None of this is to suggest the NWSL faces an easy glide path to similar riches, even if it can already boast something the MLS cannot: its status as one of the world’s leading leagues in the sport.
The accelerating globalization of the world’s default sport does pose challenges, as well as opportunities, for Baird and her league. She may pride herself on not depending on a men’s league, but in Europe, established men’s clubs are starting to invest heavily in building the women’s game by developing teams within their clubs, as in the case of Olympique Lyonnais and the big Spanish clubs. In England, the last few years have seen the emergence of formidable Manchester City, Arsenal, Chelsea women’s teams that can leverage the existing brand and fan base of their Premier League counterparts.
The deeper pockets of these European clubs are attracting American talent, as evidenced by Catarina Macario’s recent decision to forego the NWSL upon leaving Stanford before her senior year. The 22-year-old star, considered the most promising player of her generation, signed with Olympique Lyonnais. And last fall, partly as a result of a shortened season in the U.S., a number of American stars (Alex Morgan, Tobin Heath, Christen Press, Rose Lavelle, and Sam Mewis) signed with English clubs. Some of these were short-term loans to allow players to remain in form for the Olympics, but with the growth of the game across the Atlantic and with US players’ choices becoming less beholden to the federation, over time we can expect these moves to become more common.
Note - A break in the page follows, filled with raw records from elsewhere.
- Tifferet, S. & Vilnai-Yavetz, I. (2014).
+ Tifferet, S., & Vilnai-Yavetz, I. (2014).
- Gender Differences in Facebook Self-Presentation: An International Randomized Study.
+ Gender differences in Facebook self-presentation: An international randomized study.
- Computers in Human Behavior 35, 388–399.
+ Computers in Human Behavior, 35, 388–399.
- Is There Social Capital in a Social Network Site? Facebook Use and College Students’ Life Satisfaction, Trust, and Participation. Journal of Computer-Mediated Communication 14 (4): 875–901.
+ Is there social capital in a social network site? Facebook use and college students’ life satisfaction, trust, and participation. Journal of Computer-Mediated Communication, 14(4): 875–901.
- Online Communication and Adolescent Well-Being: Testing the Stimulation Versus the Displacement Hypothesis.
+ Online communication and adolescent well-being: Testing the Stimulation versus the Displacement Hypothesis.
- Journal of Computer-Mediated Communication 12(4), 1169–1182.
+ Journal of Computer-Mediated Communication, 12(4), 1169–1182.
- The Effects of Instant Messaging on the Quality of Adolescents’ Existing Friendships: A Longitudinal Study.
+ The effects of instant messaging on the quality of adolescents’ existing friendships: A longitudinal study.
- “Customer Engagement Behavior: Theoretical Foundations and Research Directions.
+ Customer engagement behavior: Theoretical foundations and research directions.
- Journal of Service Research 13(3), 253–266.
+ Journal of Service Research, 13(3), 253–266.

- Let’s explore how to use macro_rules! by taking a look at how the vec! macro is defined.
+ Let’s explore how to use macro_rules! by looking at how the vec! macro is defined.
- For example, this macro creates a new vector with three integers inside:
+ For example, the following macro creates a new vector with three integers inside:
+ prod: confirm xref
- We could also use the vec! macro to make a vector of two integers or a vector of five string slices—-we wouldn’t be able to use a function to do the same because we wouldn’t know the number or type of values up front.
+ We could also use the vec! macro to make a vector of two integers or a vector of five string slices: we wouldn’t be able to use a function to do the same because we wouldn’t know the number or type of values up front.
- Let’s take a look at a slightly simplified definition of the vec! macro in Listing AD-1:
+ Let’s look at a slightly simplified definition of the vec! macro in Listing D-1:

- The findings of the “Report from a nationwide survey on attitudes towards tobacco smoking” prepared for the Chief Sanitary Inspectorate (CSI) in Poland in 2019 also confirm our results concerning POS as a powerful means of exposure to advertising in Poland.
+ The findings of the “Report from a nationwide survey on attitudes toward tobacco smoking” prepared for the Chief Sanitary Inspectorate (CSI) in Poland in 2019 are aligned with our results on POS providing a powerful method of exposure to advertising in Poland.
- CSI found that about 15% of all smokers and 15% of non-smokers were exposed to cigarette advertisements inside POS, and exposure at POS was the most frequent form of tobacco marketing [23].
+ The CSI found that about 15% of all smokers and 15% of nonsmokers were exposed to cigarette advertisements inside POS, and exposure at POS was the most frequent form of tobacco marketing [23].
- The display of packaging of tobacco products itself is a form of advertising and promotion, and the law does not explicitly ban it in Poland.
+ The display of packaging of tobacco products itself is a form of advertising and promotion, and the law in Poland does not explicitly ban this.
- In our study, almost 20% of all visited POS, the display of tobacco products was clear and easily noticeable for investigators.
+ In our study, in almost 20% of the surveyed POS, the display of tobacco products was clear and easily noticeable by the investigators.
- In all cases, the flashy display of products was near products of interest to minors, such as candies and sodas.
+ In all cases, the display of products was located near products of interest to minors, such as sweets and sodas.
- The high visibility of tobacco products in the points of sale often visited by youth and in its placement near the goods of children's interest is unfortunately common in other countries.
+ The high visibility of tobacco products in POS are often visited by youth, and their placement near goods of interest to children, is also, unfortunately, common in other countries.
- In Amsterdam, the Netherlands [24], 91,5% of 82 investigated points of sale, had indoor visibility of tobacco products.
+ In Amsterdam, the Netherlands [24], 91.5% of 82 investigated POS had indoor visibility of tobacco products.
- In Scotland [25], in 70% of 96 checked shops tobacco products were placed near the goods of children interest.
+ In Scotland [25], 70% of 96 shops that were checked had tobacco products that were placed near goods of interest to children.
In addition to the potent competition offered by the English league, the NWSL will have to reassess the sourcing of its own talent development, and whether it can remain as dependent on the NCAA as it has been in the past.
Given Baird’s first-year accomplishments, despite the headwinds of the pandemic, don’t be surprised if more bold moves are in store. The MLS model suggests she could oversee the doubling or tripling of the dozen-team league over time, and that would be an impressive feat if done in a sustainable fashion.
A more intriguing goal would be to do something the men’s league could not do, and address both the talent-development and globalization issues head-on.
What if the NWSL capped its first division at 15 or so teams, and then required subsequent entrants to join in a second division, instituting promotion and relegation between the divisions?
At the same time, the league could lean into globalization by considering a merger with the English FA Women’s Super League, to create a Super Transatlantic Women’s League. The idea of a cross-border super league is the fantasy of plenty of men’s clubs across Europe, but the obstacles remain too thorny. The women’s game, less encumbered by history, tradition, and stranded costs, could catapult past the men and create something truly sensational. A super league of 30 teams, split between its 15-team U.S. and England conferences (each season you could play a third or fourth of your games against teams in the other conference), would immediately attain a critical mass and unquestioned global supremacy that neither league possesses on its own.
It’s just one fan’s dream, my “hey, what if…” proposal from the sidelines. Other fans will have their own. But what matters is that after what the NWSL has gone through in the past year, including its near-death experience, it’s great to be able to imagine the women’s game future, knowing it will be played.